Tenuto conto che il decreto sulla protezione temporanea affida ai questori il compito di valutare la sussistenza dei requisiti individuali, la nota diramata dal Ministero dell’interno significa di fatto la cessazione dell’applicazione di tali misure per i profughi, prevalentemente di etnia rom, che giungono in questi giorni dalle regioni del Kosovo. E’ risaputo che la cessazione delle operazioni belliche e l’insediamento della comunità internazionale in quella regione non hanno fatto venir meno le esigenze di protezione umanitaria di determinati gruppi di profughi, nel caso specifico dei cittadini di etnia rom, esposti a rischi per la loro incolumità e libertà personale a causa delle ritorsioni operate nei loro confronti da gruppi armati albanesi.

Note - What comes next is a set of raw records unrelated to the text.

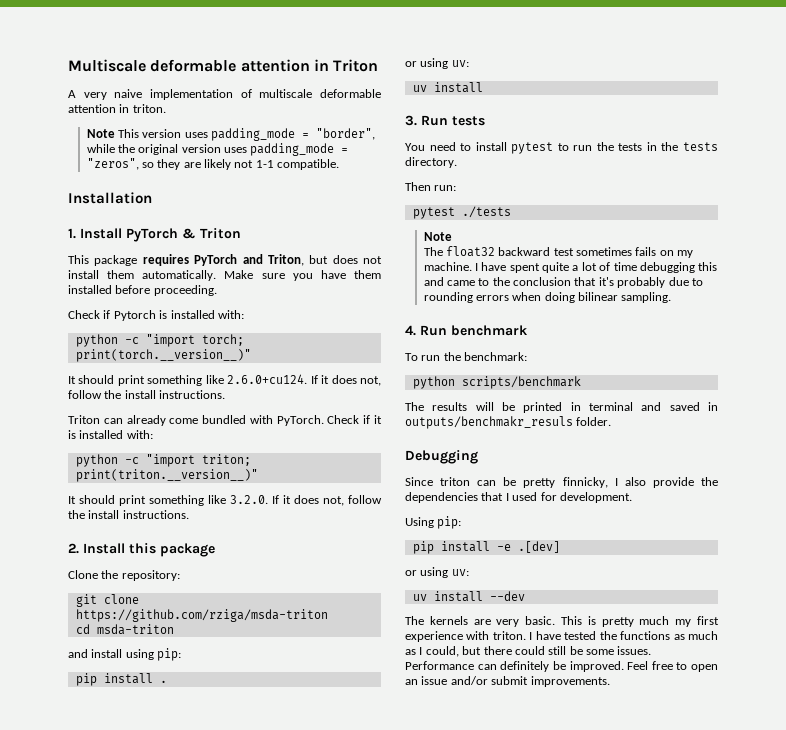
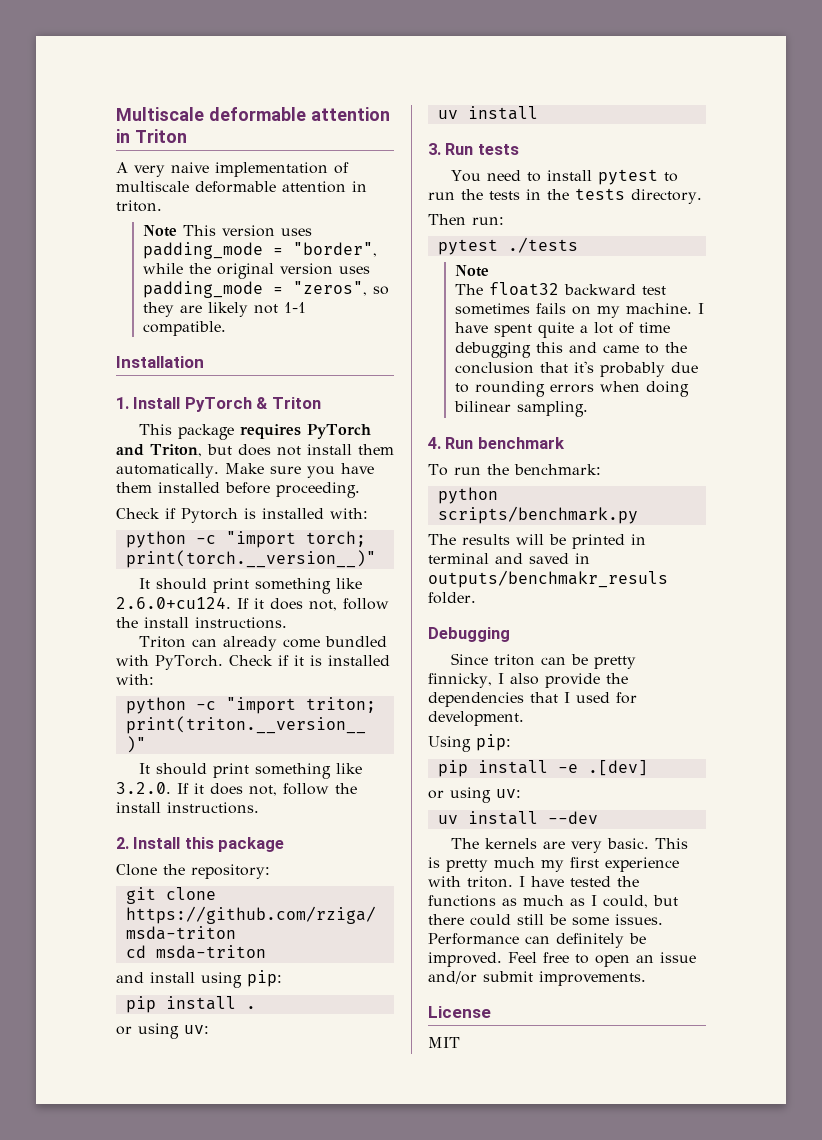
- python scripts/benchmark
+ python scripts/benchmark.py
+ License
+ MIT

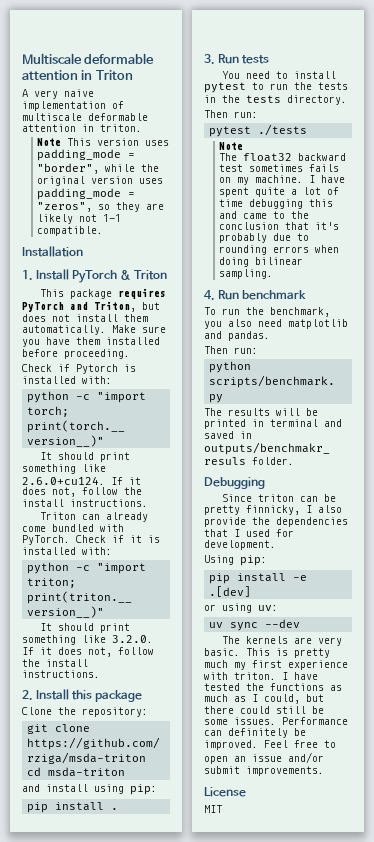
  pip install .
- or using uv:
- uv install
- To run the benchmark:
+ To run the benchmark, you also need matplotlib and pandas.
+ Then run:
- uv install --dev
+ uv sync --dev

Tale realtà è confermata dagli organismi internazionali e dalle ONG presenti nella regione.

La posizione espressa dal Ministero dell’interno sembra ignorare del tutto questa realtà e, sollecitando l’adozione automatica ed immediata di misure di respingimento ed espulsione, mediante l’applicazione degli accordi di riammissione tra l’Italia e la Repubblica federale di Iugoslavia (stipulati con il governo di Milosevic!) espone questi cittadini al rischio di rientro nei luoghi di origine e dunque ad essere sottoposti alle violenze e persecuzioni da cui stanno fuggendo. Ciò in aperta violazione del principio di non refoulement, norma di diritto internazionale generalmente riconosciuta e riaffermata anche dalla legislazione italiana sull’immigrazione. E’ gravissimo inoltre che nella nota del Ministero dell’interno non si faccia alcun cenno alla possibilità per i profughi provenienti dal Kosovo di richiedere comunque il riconoscimento dello status di rifugiato secondo la Convenzione di Ginevra del 1951, possibilità che non può certo essere impedita in base a valutazioni di opportunità politica e che può essere esclusa solo in base ai criteri di cui all’art. 1 comma 4 della legge 39/90, sicuramente non applicabili in questo caso, essendo il Montenegro parte integrante della RFJ e quindi non considerabile alla stregua di un "paese terzo sicuro".

Ci appelliamo perciò alla sensibilità del Ministro dell’interno perché riveda urgentemente una decisione che, per i modi e per i tempi con cui viene attuata, inevitabilmente appare dettata da motivi di pregiudizio verso un particolare gruppo etnico, piuttosto che da una ponderata valutazione delle obbiettive esigenze di sicurezza e protezione umanitaria.